Никогда в жизни я не была так близка к нервному расстройству, как в этот момент. Я чувствовала, что разум не в состоянии перенести обрушившееся на него давление и могла просто не выдержать боли и смятения.
— Соберись, девочка, — строго сказала Эсперанса. — Худшее еще не пришло. Но мы больше не можем оберегать тебя. Сейчас ты близка к помешательству, но маги не могут остановить это давление. Сегодня ты сама приняла вызов и либо будешь жить, либо умрешь. В данном случае я говорю не метафорически.
Я едва могла говорить из-за слез.
— Я никогда не увижу Исидоро Балтасара? — спросила я.
— Я не буду врать, чтобы пощадить твои чувства. Нет, он никогда не возвратится. Исидоро Балтасар — только мгновение в магии. Сон, который ушел после того, как был увиден. Исидоро Балтасар, как сон, уже ушел.
Легкая, почти задумчивая улыбка тронула ее губы. — Чего я еще не знаю, — продолжала она, — так это ушел ли тот человек, новый нагваль, навсегда. Ты понимаешь, конечно, что даже если он вернется, то он уже не будет Исидоро Балтасаром. Он будет чем-то таким, чего ты не встречала до сих пор.
— Он будет неизвестен мне? — спросила я, не осознавая до конца, хочу ли я это знать.
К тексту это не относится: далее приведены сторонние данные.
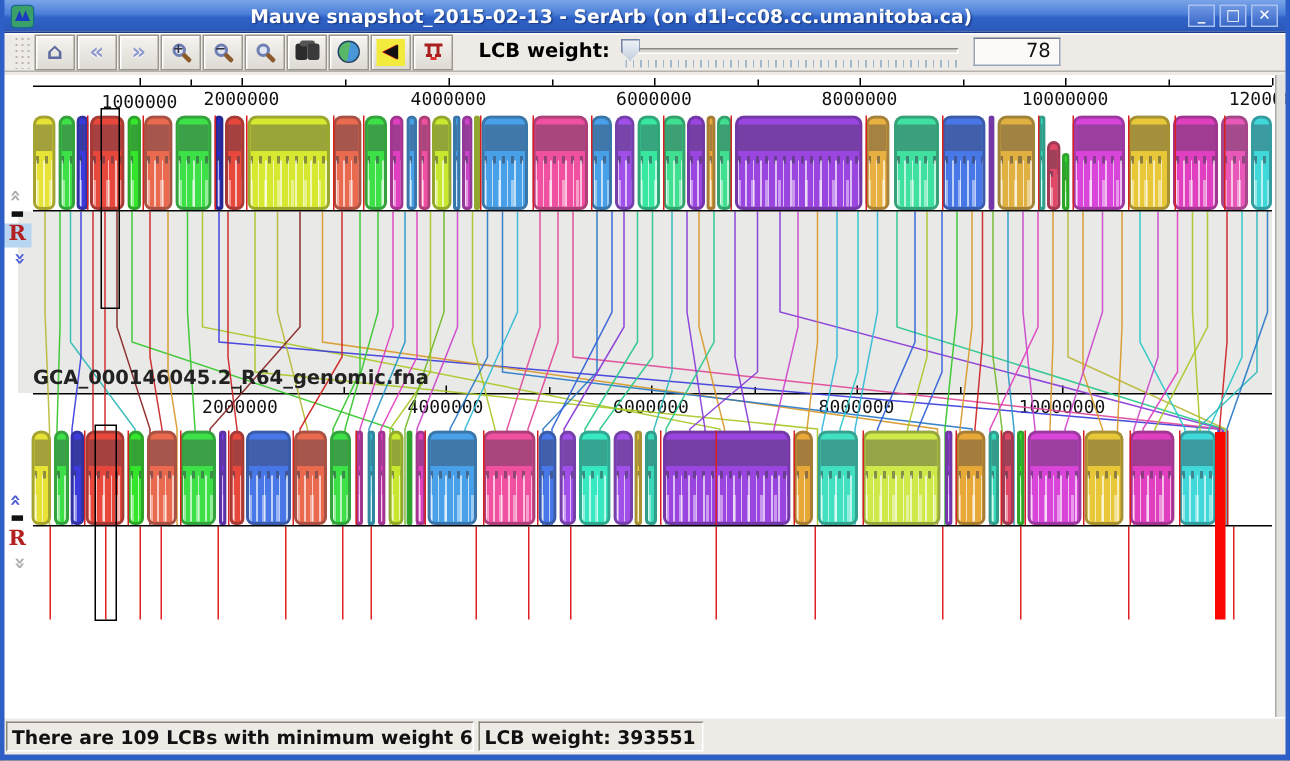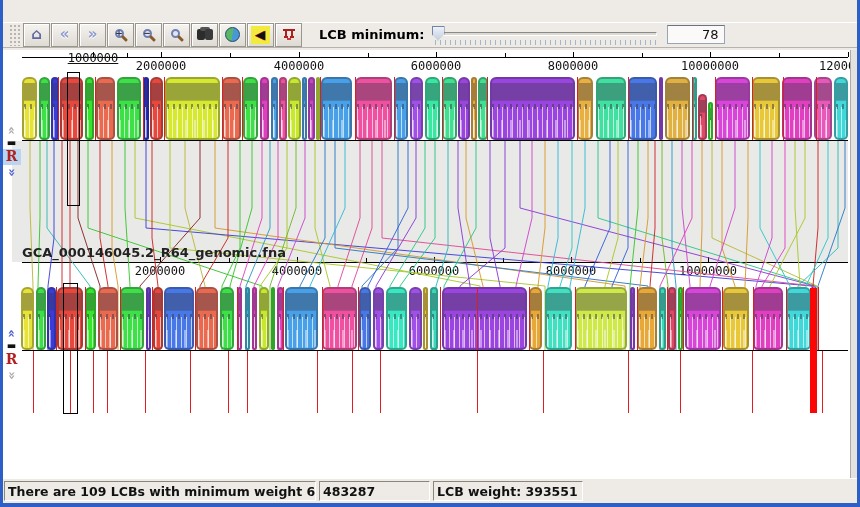--- a/index.html
+++ b/index.html
@@ -109,6 +109,18 @@
 
 <div class="frame">
 
+  <div class="titlebar">
+    <svg class="title-icon" viewBox="0 0 16 16">
+      <rect x="0.5" y="0.5" width="15" height="15" rx="3" fill="#3aa06a" stroke="#1a6a8a"></rect>
+      <path d="M3 11 L6 4 L8 9 L10 4 L13 11 Z" fill="#1a3ac0"></path>
+    </svg>
+    <div class="title-text">Mauve snapshot_2015-02-13 - SerArb (on d1l-cc08.cc.umanitoba.ca)</div>
+    <div class="winbtns">
+        <div class="winbtn">_</div>
+        <div class="winbtn">□</div>
+        <div class="winbtn">✕</div>
+      </div>
+  </div>
 
   <div class="menurow">
     <span class="tb-handle"></span>

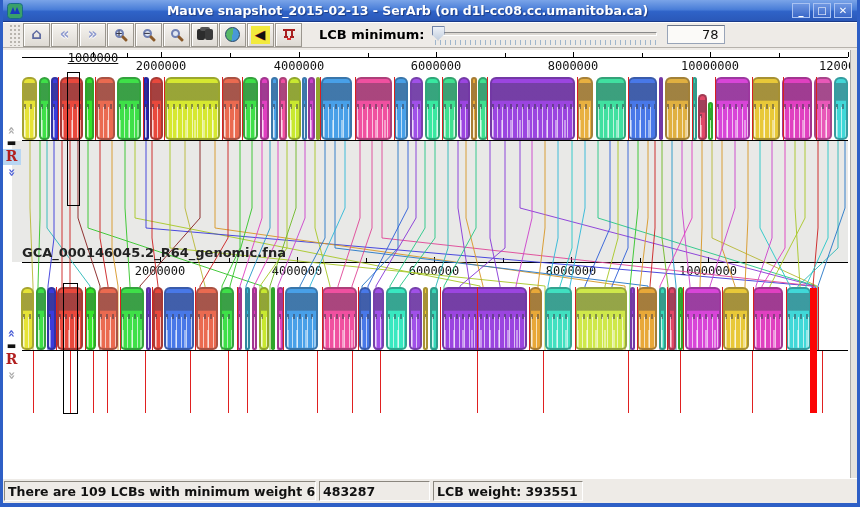--- a/index.html
+++ b/index.html
@@ -161,7 +161,7 @@
           </svg>
         </div>
       </span>
-    <span class="lcbw-label">LCB minimum:</span>
+    <span class="lcbw-label">LCB weight:</span>
     <span class="slider">
       <span class="track"></span>
       <span class="thumb"></span>

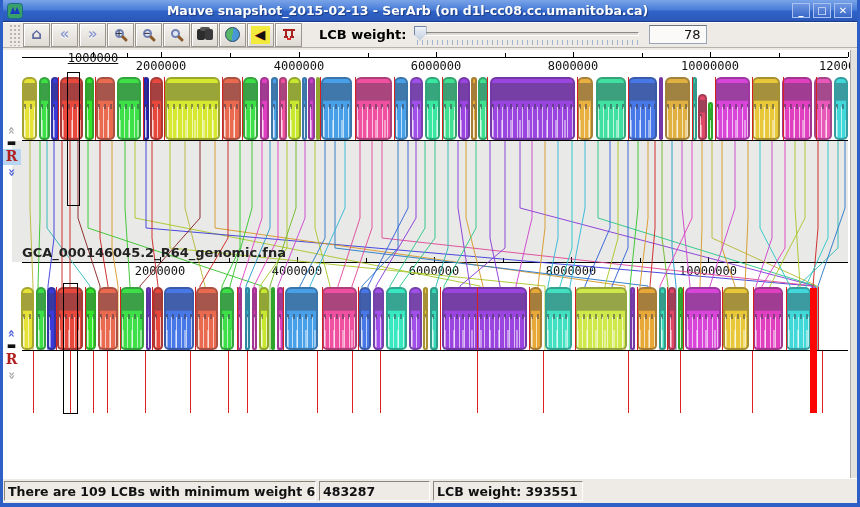--- a/index.html
+++ b/index.html
@@ -175,7 +175,7 @@
 
     <div class="rline" style="top:7px;"></div>
     <div>
-        <span class="rlabel" style="left: 93px; top: 1px; text-decoration: underline;">1000000</span>
+        <span class="rlabel" style="left: 93px; top: 11px;">1000000</span>
         <div class="rtick" style="left: 93px; top: 2px;"></div>
         <div class="rtick" style="left: 127px; top: 3px; height: 4px;"></div>
         <span class="rlabel" style="left: 161px; top: 9px;">2000000</span>

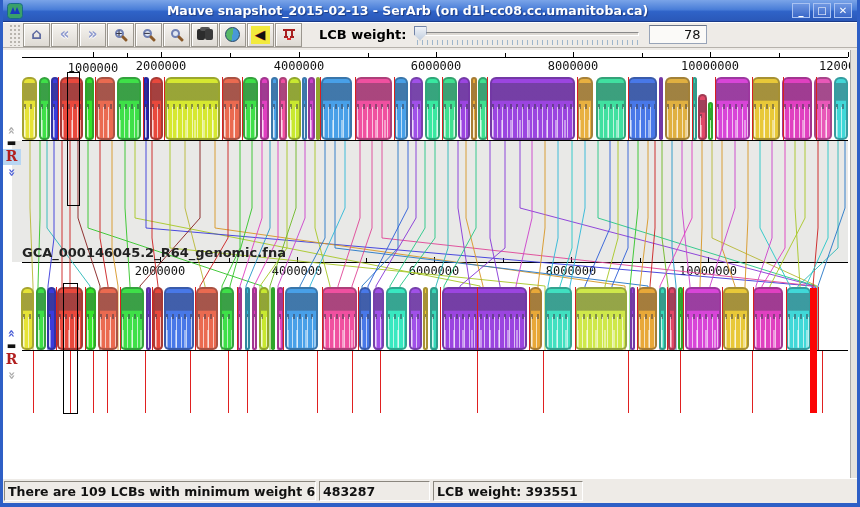--- a/index.html
+++ b/index.html
@@ -463,7 +463,6 @@
 
   <div class="statusbar">
       <div class="scell" style="width: 312px;">There are 109 LCBs with minimum weight 63</div>
-      <div class="scell" style="width: 111px;">483287</div>
       <div class="scell" style="width: 150px;">LCB weight: 393551</div>
     </div>
   <div class="bottomborder"></div>

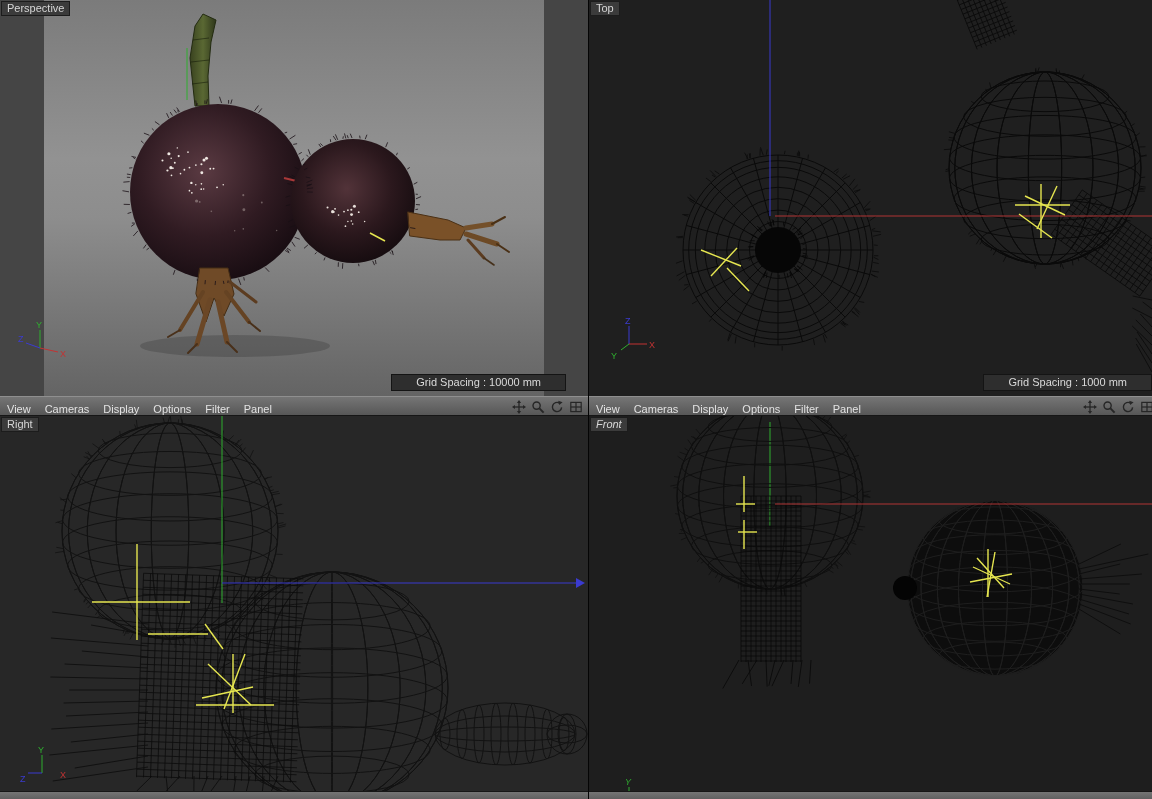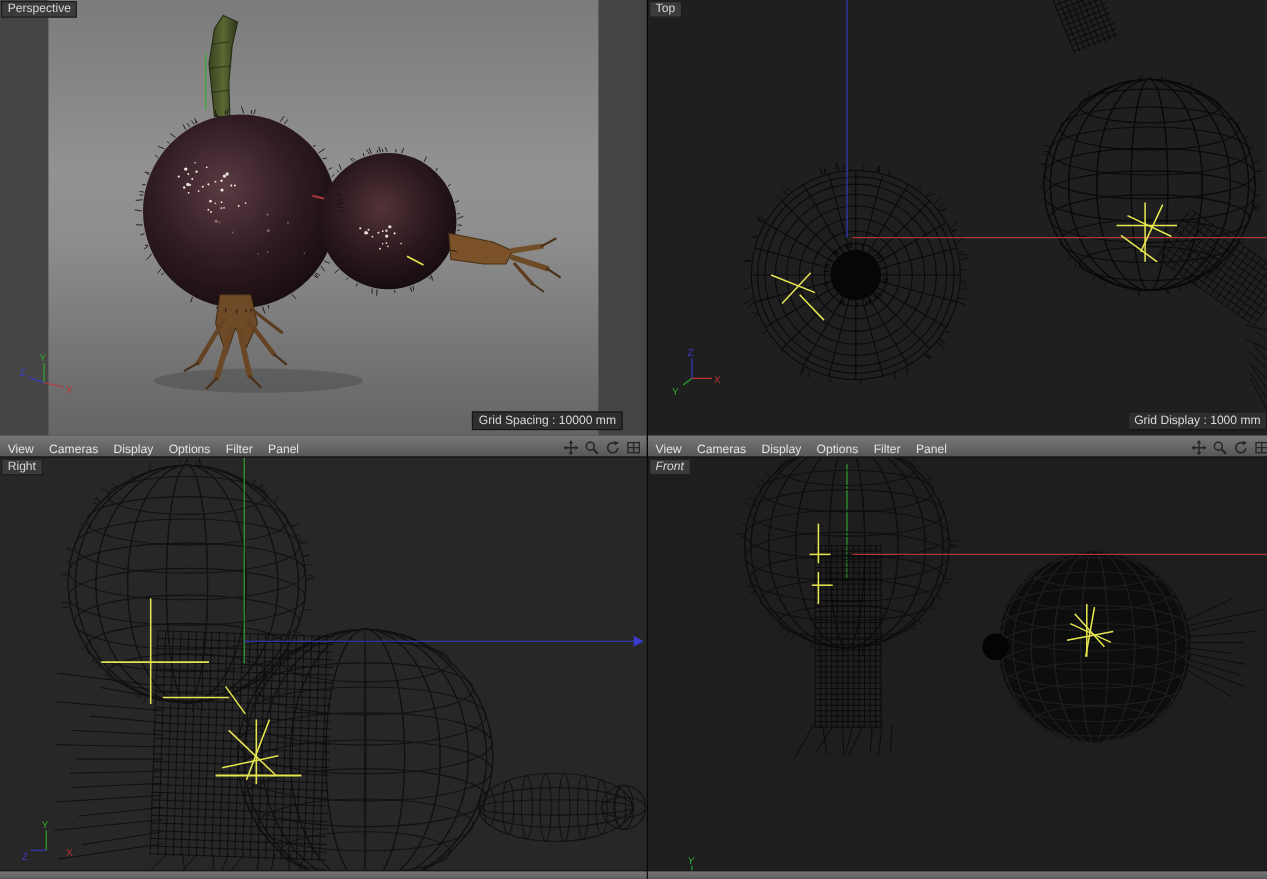--- a/index.html
+++ b/index.html
@@ -12,7 +12,7 @@
   #vp-front{left:589px;top:416px;width:563px;height:407px;background:#1e1e1e;font-style:italic;}
   .decor{position:absolute;left:0;top:0;}
   .vp-label{position:absolute;left:1px;top:1px;background:#3b3b3b;border:1px solid #1c1c1c;color:#d6d6d6;font-size:11px;line-height:13px;padding:0 5px;z-index:5;}
-  .grid-label{position:absolute;background:#2e2e2e;border:1px solid #141414;color:#dadada;font-size:11px;line-height:13px;padding:1px 5px;white-space:nowrap;z-index:5;}
+  .grid-label{position:absolute;background:#2e2e2e;border:1px solid #141414;color:#dadada;font-size:11px;line-height:13px;padding:1px 24px;white-space:nowrap;z-index:5;}
   .menubar{position:absolute;height:20px;box-sizing:border-box;display:flex;align-items:flex-end;background:linear-gradient(180deg,#757575,#575757);border-top:1px solid #8f8f8f;border-bottom:1px solid #161616;color:#e3e3e3;font-size:11px;z-index:6;}
   #menubar-left{left:0;top:396px;width:588px;}
   #menubar-right{left:589px;top:396px;width:563px;}

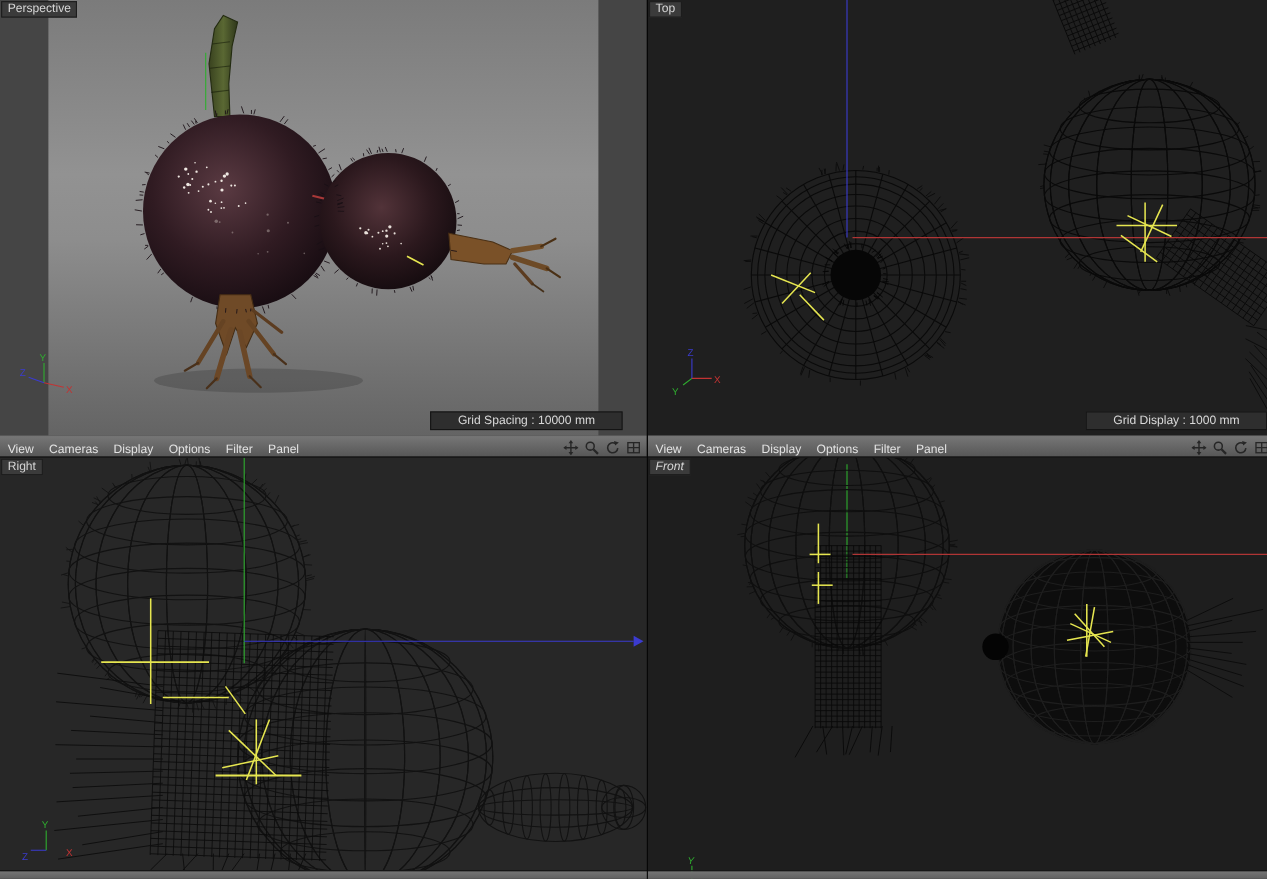--- a/index.html
+++ b/index.html
@@ -546,7 +546,7 @@
         <line x1="426" y1="205" x2="481" y2="205" stroke="#e6e650" stroke-width="1.4"></line>
       </svg>
     <div class="vp-label">Top</div>
-    <div class="grid-label" style="right:0;bottom:5px;">Grid Display : 1000 mm</div>
+    <div class="grid-label" style="right:0;bottom:5px;">Grid Spacing : 1000 mm</div>
     <svg class="gizmo" style="left:18px;bottom:34px;" width="54" height="48" viewBox="0 0 54 48">
       <line x1="22" y1="30" x2="22" y2="12" stroke="#3b3bd0"></line>
       <line x1="22" y1="30" x2="40" y2="30" stroke="#c23333"></line>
— Не знаю, дитя мое, — сказала она неопределенно и безразлично. — Просто не знаю. Я сама в сновидении. То же и с новым нагвалем. Сновидящие, такие как мы, непостоянны, и именно эта непостоянность позволяет нам существовать. С нами ничего не происходит, кроме сновидений.
Ослепленная слезами, я просто не видела ее.
— Чтобы облегчить боль, проникни глубже в себя, — тихо сказала она. — Сядь, подожми колени, охвати лодыжки скрещенными руками, правую лодыжку — левой рукой. Положи голову на колени и дай печали уйти.
Дай земле смягчить твою боль. Позволь целебным силам земли войти в тебя.
Я села на землю так, как советовала Эсперанса. Спустя мгновение моя печаль исчезла. Глубокое телесное ощущение комфорта сменило муку. Я утратила ощущение себя в каком-либо ином контексте, чем здесь и теперь. При отсутствии субъективной памяти у меня не было и боли.
Эсперанса указала мне место на скамейке рядом с собой. Как только я села, она взяла мою руку в свои и некоторое время терла ее, слегка массируя, а потом сказала, что у меня слишком мясистая рука, для такой костлявой девицы. Потом она повернула мою руку ладонью вверх и внимательно ее рассматривала. Не сказав ни слова, она бережно сложила мою руку в кулак.
Мы долго сидели молча. Было далеко за полдень; стояла тишина, которую нарушал лишь шелест листвы, колеблемой бризом.
Я подняла взгляд на Эсперансу, и внезапно совершенно сверхъестественная уверенность осенила меня: я знала, что мы уже говорили подробно и о моем приезде в дом ведьм и об уходе магов.
— Что со мной, Эсперанса? — спросила я. — Я сновижу?
— Ну... — начала она медленно. В ее глазах засиял огонек, как будто она предлагала мне проверить, в сновидений ли я. — Сядь на землю и проверь.
Я так и сделала. Единственное, что я чувствовала, — это прохладу камня, на котором сидела. Никакое ощущение не было послано мне в ответ. — Я не сновижу, — заявила я. — Но почему тогда я чувствую, что мы уже обо всем говорили? — Я внимательно посмотрела на нее, надеясь найти ответ в выражении ее лица. — Я вижу тебя в первый раз со дня моего приезда, но чувствую, что мы бывали вместе каждый день, — пробормотала я больше для себя, а не для того, чтобы меня услышали. — Уже прошло семь дней.